ASSIGNMENT: Locate the line that contains "1.2 Concentration Estimation". Retype it and every line after it to the end of the records, exactly, but not the pictures.

[Opening EXERCISE INPUTS section]

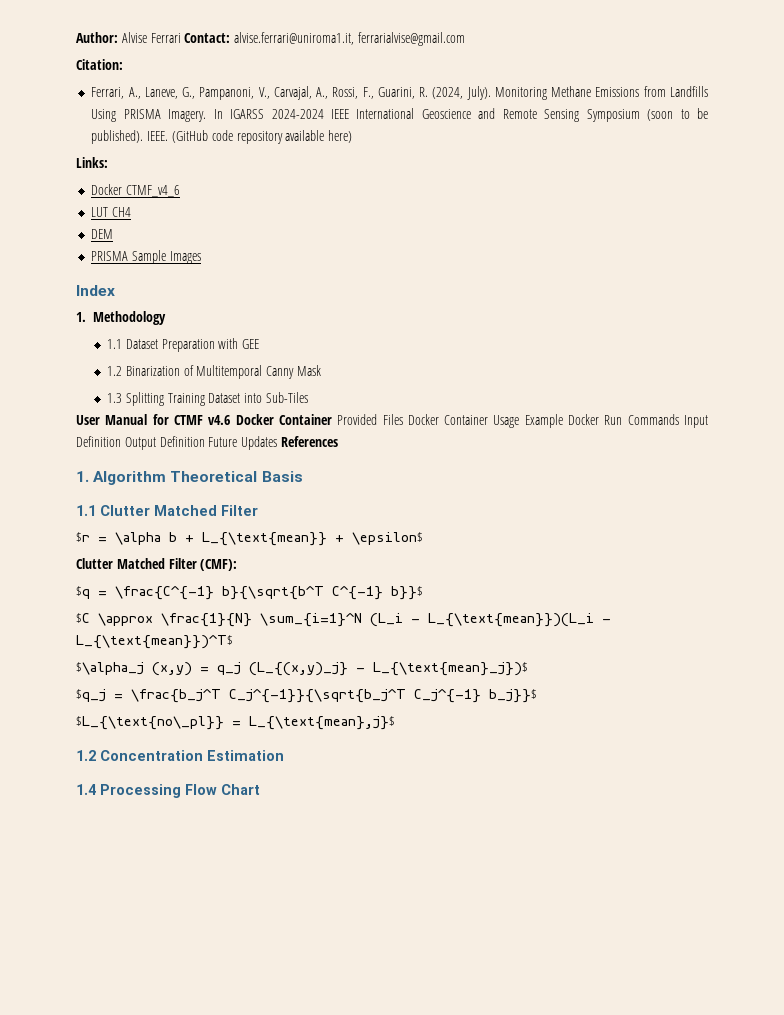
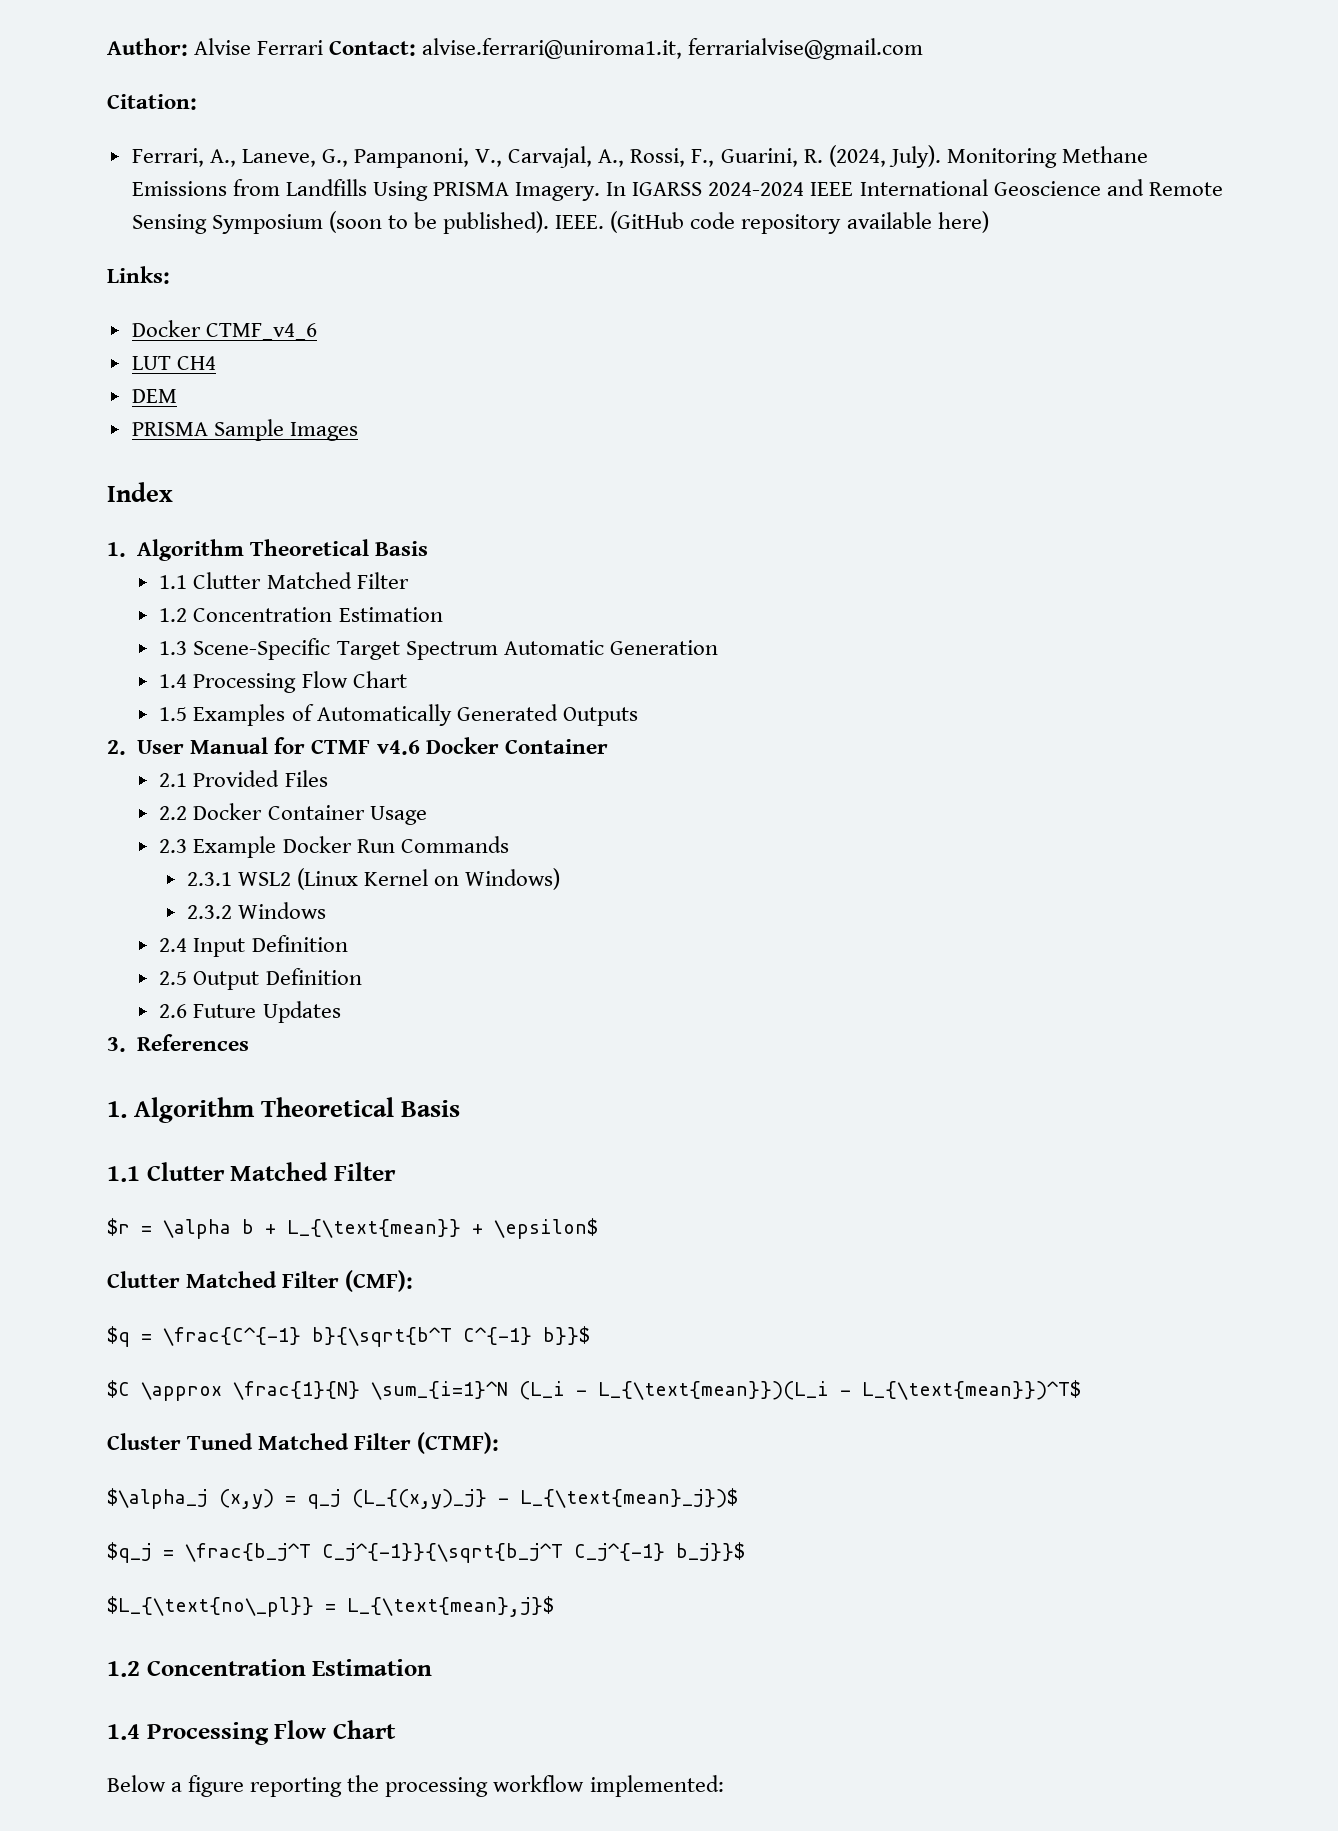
  Index
- 1. Methodology
- 1.1 Dataset Preparation with GEE
- 1.2 Binarization of Multitemporal Canny Mask
- 1.3 Splitting Training Dataset into Sub-Tiles
- User Manual for CTMF v4.6 Docker Container Provided Files Docker Container Usage Example Docker Run Commands Input Definition Output Definition Future Updates References
+ 1. Algorithm Theoretical Basis
+ 1.1 Clutter Matched Filter
+ 1.2 Concentration Estimation
+ 1.3 Scene-Specific Target Spectrum Automatic Generation
+ 1.4 Processing Flow Chart
+ 1.5 Examples of Automatically Generated Outputs
+ 2. User Manual for CTMF v4.6 Docker Container
+ 2.1 Provided Files
+ 2.2 Docker Container Usage
+ 2.3 Example Docker Run Commands
+ 2.3.1 WSL2 (Linux Kernel on Windows)
+ 2.3.2 Windows
+ 2.4 Input Definition
+ 2.5 Output Definition
+ 2.6 Future Updates
+ 3. References
+ Cluster Tuned Matched Filter (CTMF):
+ Below a figure reporting the processing workflow implemented:

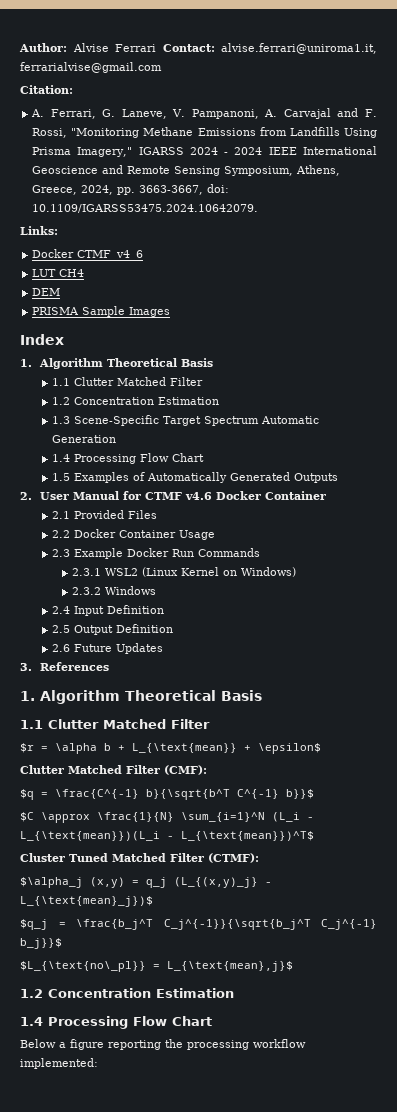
- Ferrari, A., Laneve, G., Pampanoni, V., Carvajal, A., Rossi, F., Guarini, R. (2024, July). Monitoring Methane Emissions from Landfills Using PRISMA Imagery. In IGARSS 2024-2024 IEEE International Geoscience and Remote Sensing Symposium (soon to be published). IEEE. (GitHub code repository available here)
+ A. Ferrari, G. Laneve, V. Pampanoni, A. Carvajal and F. Rossi, "Monitoring Methane Emissions from Landfills Using Prisma Imagery," IGARSS 2024 - 2024 IEEE International Geoscience and Remote Sensing Symposium, Athens, Greece, 2024, pp. 3663-3667, doi: 10.1109/IGARSS53475.2024.10642079.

[Closing EXERCISE INPUTS section]

RESULT OF THIS TASK:
+ 1.2 Concentration Estimation
+ 1.3 Scene-Specific Target Spectrum Automatic Generation
+ 1.4 Processing Flow Chart
+ 1.5 Examples of Automatically Generated Outputs
+ 2. User Manual for CTMF v4.6 Docker Container
+ 2.1 Provided Files
+ 2.2 Docker Container Usage
+ 2.3 Example Docker Run Commands
+ 2.3.1 WSL2 (Linux Kernel on Windows)
+ 2.3.2 Windows
+ 2.4 Input Definition
+ 2.5 Output Definition
+ 2.6 Future Updates
+ 3. References
+ Cluster Tuned Matched Filter (CTMF):
+ Below a figure reporting the processing workflow implemented:

- Ferrari, A., Laneve, G., Pampanoni, V., Carvajal, A., Rossi, F., Guarini, R. (2024, July). Monitoring Methane Emissions from Landfills Using PRISMA Imagery. In IGARSS 2024-2024 IEEE International Geoscience and Remote Sensing Symposium (soon to be published). IEEE. (GitHub code repository available here)
+ A. Ferrari, G. Laneve, V. Pampanoni, A. Carvajal and F. Rossi, "Monitoring Methane Emissions from Landfills Using Prisma Imagery," IGARSS 2024 - 2024 IEEE International Geoscience and Remote Sensing Symposium, Athens, Greece, 2024, pp. 3663-3667, doi: 10.1109/IGARSS53475.2024.10642079.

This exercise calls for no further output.